[Web page edit records]
━━━

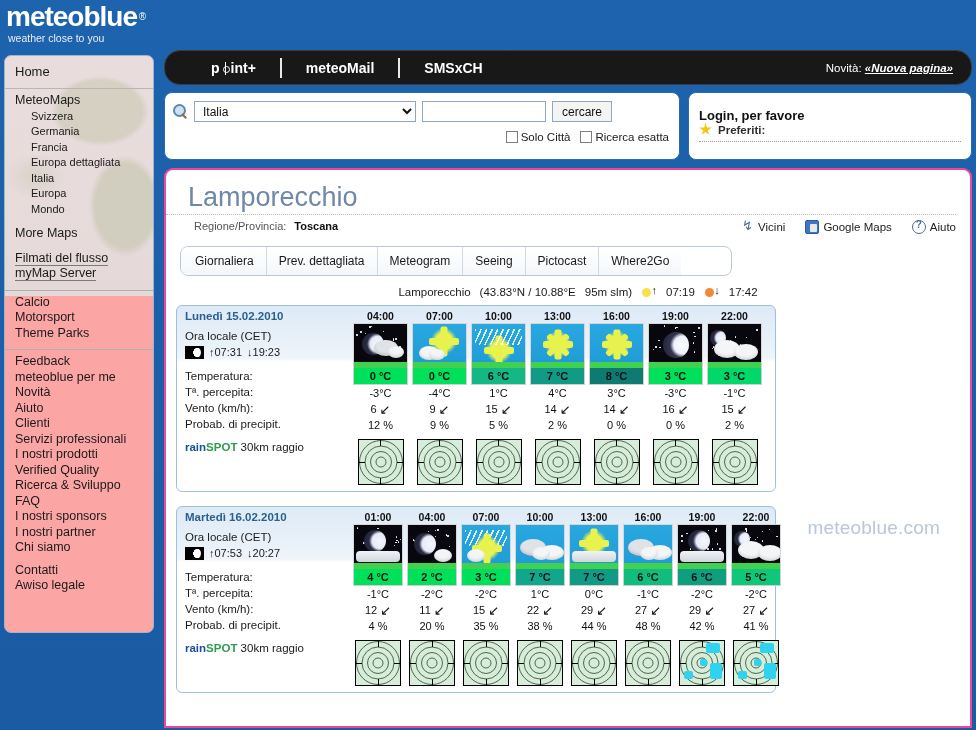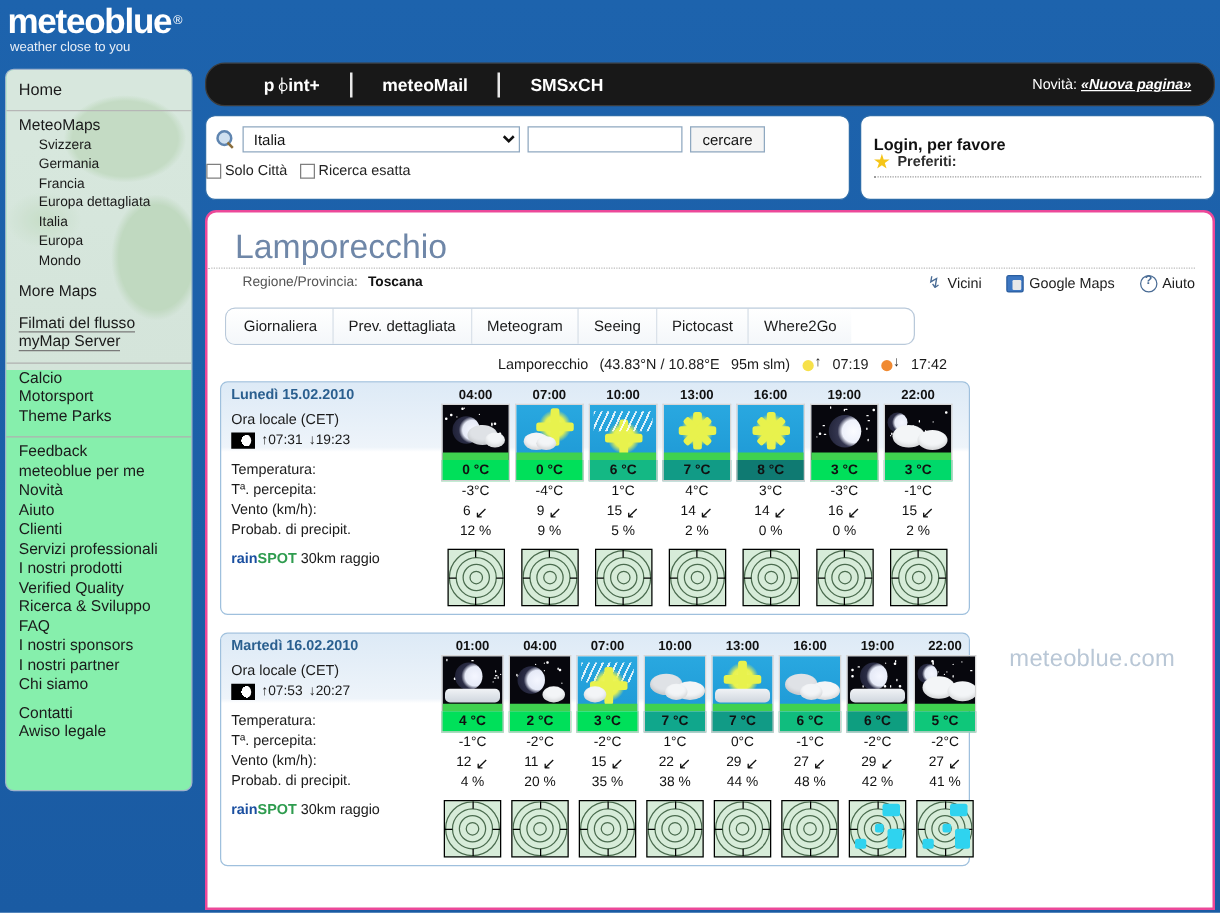--- a/index.html
+++ b/index.html
@@ -35,7 +35,7 @@
   
   #sidebar {
     position: absolute; left: 4px; top: 55px; width: 150px; height: 578px;
-    background: #86efac;
+    background: #fca5a5;
     border: 1px solid #9fb4cc;
     border-radius: 7px;
     overflow: hidden;

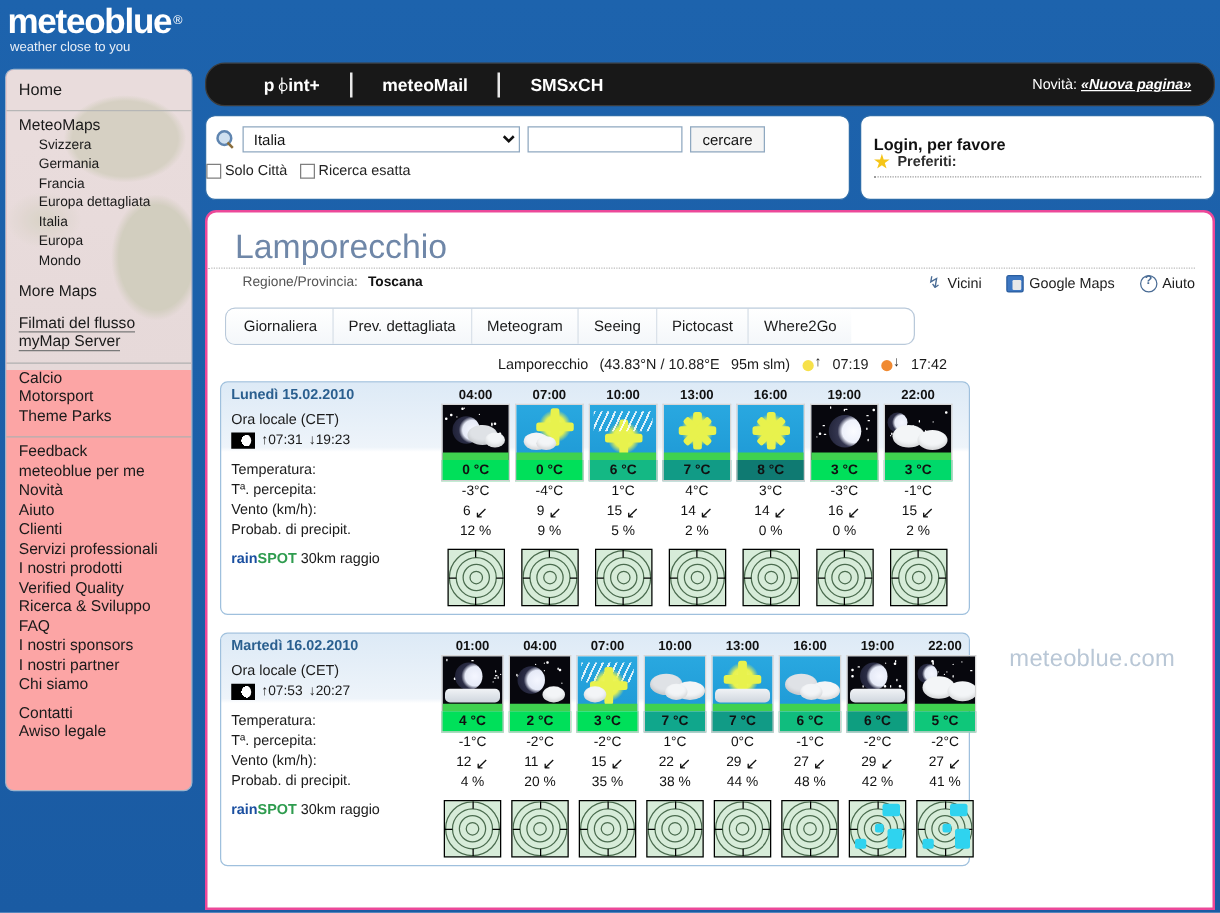--- a/index.html
+++ b/index.html
@@ -138,7 +138,7 @@
     color: #111;
   }
   #search-opts {
-    display: flex; align-items: center;
+    display: flex; justify-content: flex-end; align-items: center;
     gap: 10px; padding: 9px 10px 0 0; font-size: 11.5px; color: #222;
   }
   .opt { display: flex; align-items: center; gap: 3px; cursor: pointer; }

━━━

### Task instructions:
Would you transcribe all of the entries above exactly, minus the images?

### Problem solution:
--- a/index.html
+++ b/index.html
@@ -35,7 +35,7 @@
   
   #sidebar {
     position: absolute; left: 4px; top: 55px; width: 150px; height: 578px;
-    background: #86efac;
+    background: #fca5a5;
     border: 1px solid #9fb4cc;
     border-radius: 7px;
     overflow: hidden;

--- a/index.html
+++ b/index.html
@@ -138,7 +138,7 @@
     color: #111;
   }
   #search-opts {
-    display: flex; align-items: center;
+    display: flex; justify-content: flex-end; align-items: center;
     gap: 10px; padding: 9px 10px 0 0; font-size: 11.5px; color: #222;
   }
   .opt { display: flex; align-items: center; gap: 3px; cursor: pointer; }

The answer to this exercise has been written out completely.